The idea for the practicum came up late last year when Jones noticed that guards had nowhere to go when it rained.
“I thought, ‘Hey this is a project that the kids can do,’ ” Jones said.
Although a handful of students have at least a nodding acquaintance with tools because their parents work in construction, “I have a whole preponderance of kids from families where tools aren’t something used every day by every person in the house,” he said, noting that the result is a lack of hand-eye coordination and fine motor skills that can make doing something like nailing tough.
As students embarked on the undertaking, Jones had them think about where the studs should go while sketching a layout of the wall framing and calculate the minimum amount of materials needed in the interest of saving money and trees.

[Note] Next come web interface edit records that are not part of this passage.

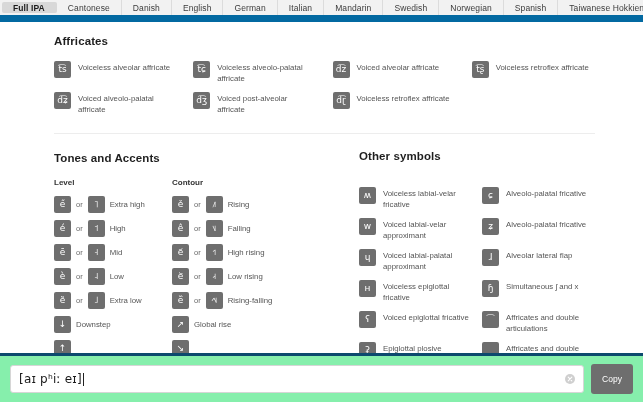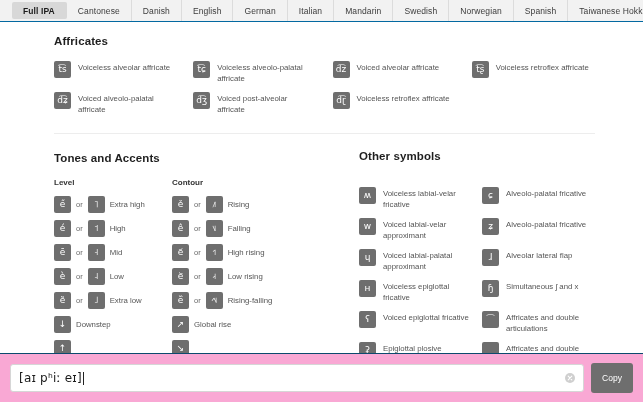--- a/index.html
+++ b/index.html
@@ -16,8 +16,8 @@
     display: flex; align-items: stretch;
     height: 22px;
     background: #f2f2f2;
-    border-bottom: 1px solid #0369a1;
-    padding: 0 12px;
+    border-bottom: 7px solid #0369a1;
+    padding: 0 2px;
   }
   .tab {
     display: flex; align-items: center;

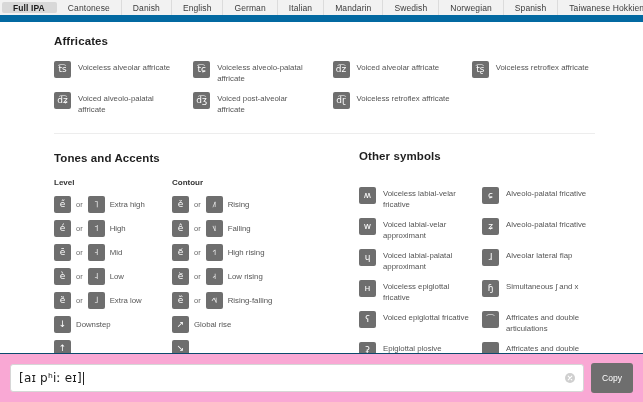--- a/index.html
+++ b/index.html
@@ -133,8 +133,8 @@
     position: absolute;
     left: 0; right: 0; bottom: 0;
     height: 49px;
-    background: #f9a8d4;
-    border-top: 1px solid #0c4a6e;
+    background: #86efac;
+    border-top: 3px solid #0c4a6e;
     display: flex; align-items: center;
     padding: 0 10px;
     gap: 7px;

After conferring with the security guards about what they’d like to see in a shack, students considered styles of roofs that are best able to direct rain away from the entrance and passersby as well as furnishing the interiors with desks and shelves.

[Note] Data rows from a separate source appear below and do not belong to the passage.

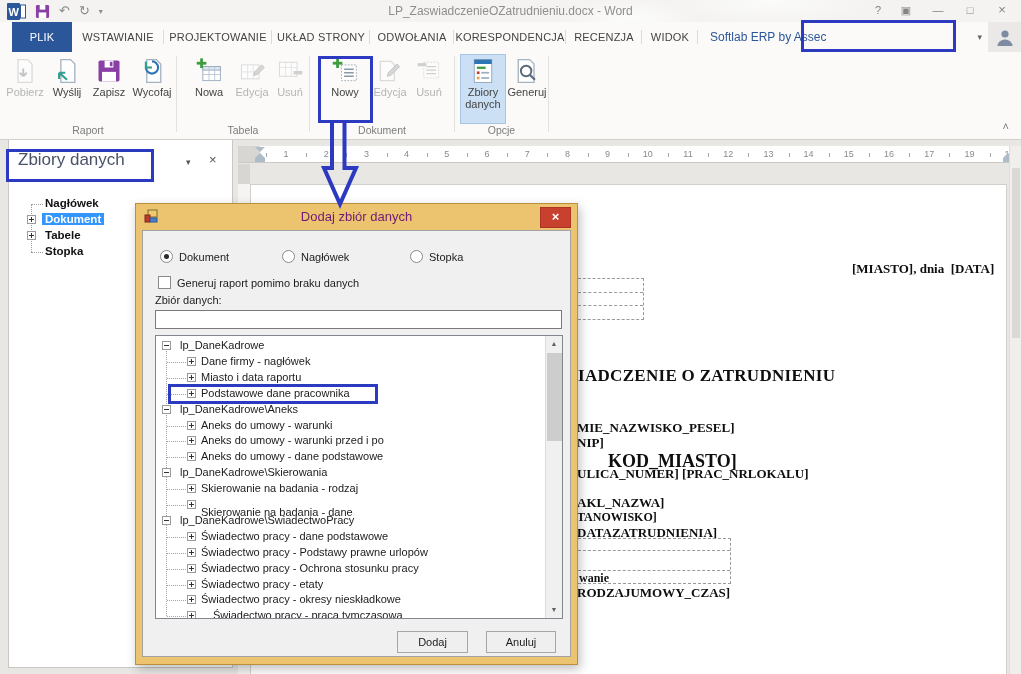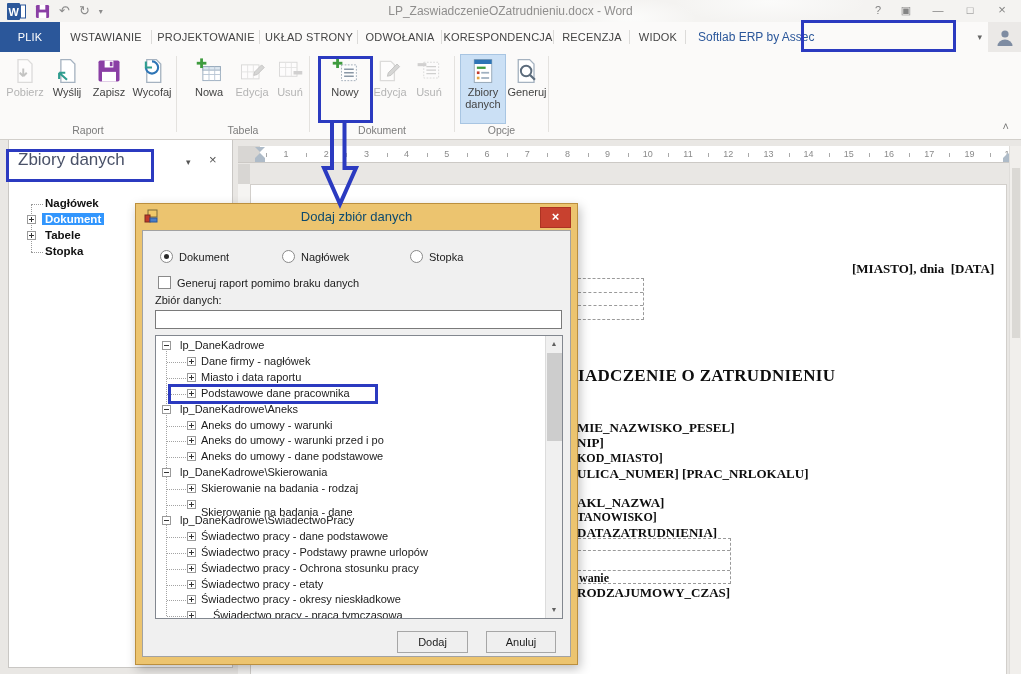--- a/index.html
+++ b/index.html
@@ -146,7 +146,7 @@
   </div>
 
   <div id="tabrow">
-    <div class="tab active" style="width: 60px;">PLIK</div>
+    <div class="tab active" style="width: 60px; margin-left: 12px;">PLIK</div>
       <div class="tab" style="width: 92px;">WSTAWIANIE</div>
       <div class="tab" style="width: 108px;">PROJEKTOWANIE</div>
       <div class="tab" style="width: 98px;">UKŁAD STRONY</div>

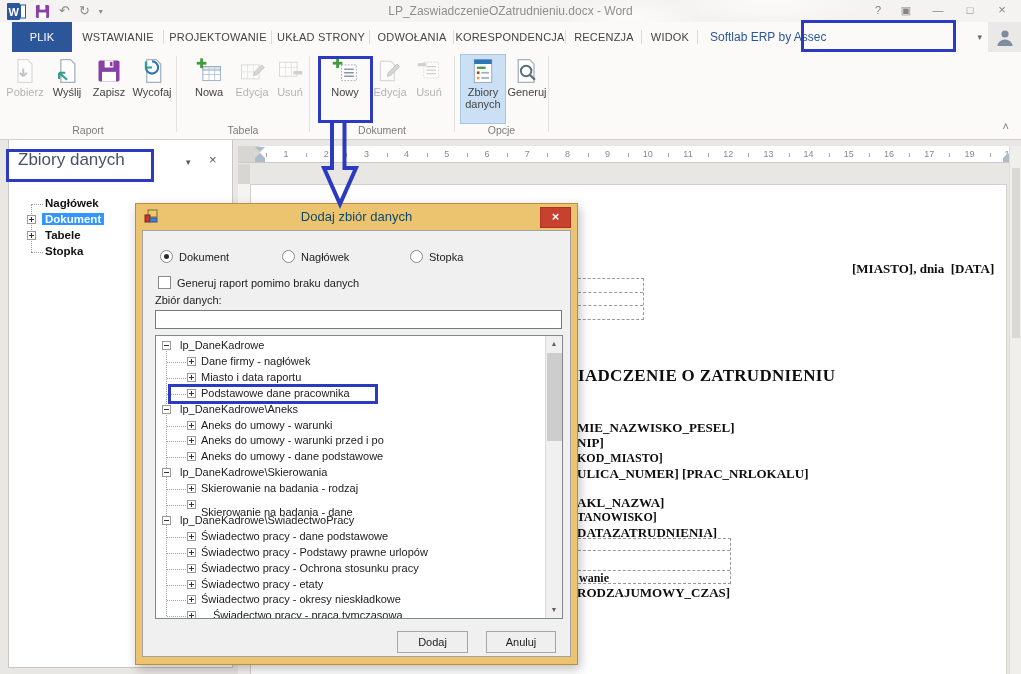--- a/index.html
+++ b/index.html
@@ -87,7 +87,7 @@
   #dialog{position:absolute;left:135px;top:203px;width:443px;height:462px;background:#ecc46f;
           border:1px solid #bb8f3e;box-shadow:2px 4px 10px rgba(0,0,0,.25);z-index:30}
   #dlg-titlebar{position:absolute;left:0;top:0;right:0;height:26px}
-  #dlg-title{position:absolute;left:40px;right:40px;top:5px;text-align:center;font-size:13px;color:#0c4a6e}
+  #dlg-title{position:absolute;left:40px;right:40px;top:5px;text-align:center;font-size:13px;color:#701a75}
   #dlg-close{position:absolute;right:6px;top:3px;width:31px;height:21px;background:#c8412f;border:1px solid #ad3322;
              color:#fff;font-size:13px;font-weight:bold;text-align:center;line-height:18px}
   #dlg-icon{position:absolute;left:8px;top:5px}

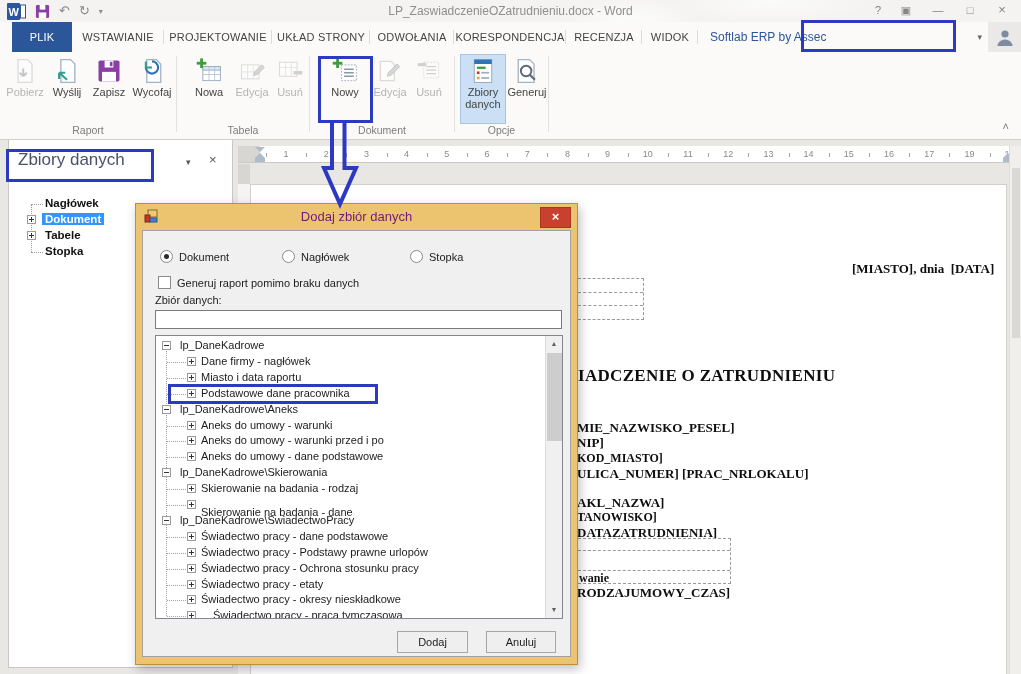--- a/index.html
+++ b/index.html
@@ -355,7 +355,7 @@
       <span class="frag" style="left: 578px; top: 366px; font-size: 17px; letter-spacing: 0.3px;">IADCZENIE O ZATRUDNIENIU</span>
       <span class="frag" style="left: 577px; top: 420px; font-size: 13px;">MIE_NAZWISKO_PESEL]</span>
       <span class="frag" style="left: 577px; top: 435px; font-size: 13px;">NIP]</span>
-      <span class="frag" style="left: 577px; top: 451px; font-size: 12px;">KOD_MIASTO]</span>
+      <span class="frag" style="left: 577px; top: 451px; font-size: 18px; padding-left: 31px;">KOD_MIASTO]</span>
       <span class="frag" style="left: 577px; top: 466px; font-size: 13px;">ULICA_NUMER] [PRAC_NRLOKALU]</span>
       <span class="frag" style="left: 577px; top: 495px; font-size: 13px;">AKL_NAZWA]</span>
       <span class="frag" style="left: 577px; top: 510px; font-size: 12px;">TANOWISKO]</span>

They also had to decide where to place windows for the most expansive view and what type of floor covering would be the most practical.
Translating visions from paper to three dimensions has been another matter, however.
Some teens have used electric drills, and previous classes have been fascinated by the curly shavings that hand planes produce and enjoyed holding scrap wood against spinning cylindrical drums covered with sandpaper to fashion Star Wars-like lightsabers.
But despite Jones’ attempts to introduce this year’s kids to the miter saw, most have been happy to let him wield the blade.
“They said, ‘No, that looks too dangerous,’ ” he laughed, adding that one of his female students insists on pulling her sleeves over her hands when handling planks for fear of getting splinters.
The project came as a pleasant surprise for Paul Jett, one of the site safety assistants who monitors the vehicles and foot traffic coming onto campus from 17th Street.
He currently works from his car, which necessitates rolling up the windows and keeping the engine running to stay warm.
Jett says he’ll have to run an extension cord from a classroom to use a space heater in his new digs, but notes that they’ll offer a personal benefit.
“I’ll be saving on gas because that comes out of my pocket,” Jett said.